Virtualization Technology for Directed I/O (VT-d) is the hardware support for isolating and restricting device accesses to the owner of the partition managing the device, which is developed by Intel [34]. VT-d includes three key capabilities: 1). Allows an administrator to assign I/O devices to guest VMs in any desired configuration; 2). Supports address translations for device DMA data transfers; and 3). Provides VM routing and isolation of device interrupts. In general, VT-d provides a hardware VMM that allows user applications running in the guest VMs to access and operate I/O devices directly, which decreases path of I/O access, as well as off-loads most overhead of virtualization from software to hardware (see Figure 13). However, apart from original I/O drivers, extra drivers for VT-d are also required in the software layer, which results in an increment of software overhead and a loss of the I/O performance [?]. Additionally, VT-d cannot guarantee the real-time properties of I/O operations.
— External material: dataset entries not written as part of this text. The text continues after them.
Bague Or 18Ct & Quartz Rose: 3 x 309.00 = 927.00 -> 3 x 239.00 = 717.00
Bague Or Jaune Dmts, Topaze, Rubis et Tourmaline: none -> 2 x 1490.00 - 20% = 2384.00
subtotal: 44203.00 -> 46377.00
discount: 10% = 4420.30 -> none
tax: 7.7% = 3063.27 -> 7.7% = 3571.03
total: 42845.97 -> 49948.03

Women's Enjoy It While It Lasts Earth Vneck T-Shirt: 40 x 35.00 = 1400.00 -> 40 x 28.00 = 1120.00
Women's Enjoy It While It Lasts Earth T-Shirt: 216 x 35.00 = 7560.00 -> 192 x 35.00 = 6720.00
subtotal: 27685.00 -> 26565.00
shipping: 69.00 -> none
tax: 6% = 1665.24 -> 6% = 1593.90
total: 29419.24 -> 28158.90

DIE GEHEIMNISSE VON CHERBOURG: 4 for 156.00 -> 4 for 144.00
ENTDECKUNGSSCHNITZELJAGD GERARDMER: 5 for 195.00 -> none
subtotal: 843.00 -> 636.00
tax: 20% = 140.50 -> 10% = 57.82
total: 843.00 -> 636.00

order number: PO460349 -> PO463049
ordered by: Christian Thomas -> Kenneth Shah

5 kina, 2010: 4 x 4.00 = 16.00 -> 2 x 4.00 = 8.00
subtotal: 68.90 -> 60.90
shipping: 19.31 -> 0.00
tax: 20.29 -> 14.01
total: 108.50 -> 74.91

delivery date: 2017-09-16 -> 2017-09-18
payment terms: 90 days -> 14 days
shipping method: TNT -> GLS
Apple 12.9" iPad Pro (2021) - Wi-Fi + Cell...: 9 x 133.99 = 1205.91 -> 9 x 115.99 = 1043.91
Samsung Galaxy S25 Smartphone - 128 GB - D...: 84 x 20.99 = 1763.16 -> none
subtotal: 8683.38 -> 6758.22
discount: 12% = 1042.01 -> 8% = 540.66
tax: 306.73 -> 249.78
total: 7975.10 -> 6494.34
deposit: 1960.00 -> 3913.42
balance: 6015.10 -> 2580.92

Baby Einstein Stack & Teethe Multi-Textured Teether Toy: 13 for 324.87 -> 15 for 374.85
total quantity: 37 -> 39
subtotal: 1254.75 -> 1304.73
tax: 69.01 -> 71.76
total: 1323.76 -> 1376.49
Single Root I/O Virtualization (SR-IOV) is a specification, which proposes a set of hardware enhancements for the PCIe device. SR-IOV aims to remove major VMM intervention for performance data movement to I/O devices, such as the packet classification and address translation. An SR-IOV-based device is able to create multiple "light-weight" instances of PCI function entities (also known as VFs). Each VF can be assigned to a guest for direct access, but still shares major device resources, achieving both resource sharing and high performance. Currently, many I/O devices have already supported the SR-IOV specification, such as [27], [28] and [38]. Similar to Intel VT-d, to support an SR-IOV-based I/O, more drivers are required in the software, which detracts from I/O performance and lacks in real-time properties.

Z. Jiang et al.



Fig. 13. VT-d Assisted I/O virtualization

# 7.4 Programmable Timely I/O Controller: PRU and TPU

TI Programmable Real-Time Unit (PRU) [23] and Freescale Time Processor Unit (TPU) [9] are programmable controllers that could be connected to a multi-core or many-core system for I/O control. The PRU contains two 32-bit RISC cores and ready built I/O controllers that are capable of real-time I/O, but the exact timing of I/O operations (e.g. at specific times in the future) is not possible, and the use of CPUs is not resource efficient. The TPU is essentially a RISC CPU with a timer subsystem and I/O controllers. Timing accuracy of I/O operations is not possible as I/O is instigated by a remote CPU; and the use of a CPU is not resource efficient. Both TPU and PRU, being sequential CPUs, cannot easily provide timing accuracy across a number of devices connected to GPIO.

# 8 CONCLUSION

In safety-critical real-time systems, I/O operations often require predictability, timing-accuracy, parallel access, isolation, and scalability simultaneously. This paper has proposed a scalable hardwareimplemented real-time I/O system for multi-core and many-core systems — BlueIO, which satisfies the requirements at same time. BlueIO includes previous work (VCDC, GPIOCP, and BlueTree), extended by integration of I/O virtualization, low layer I/O drivers and the clock cycle level timingaccurate I/O controller (GPIOCP) in the hardware layer, meanwhile providing abstracted high-layer access interfaces to software layers (Guest VMs).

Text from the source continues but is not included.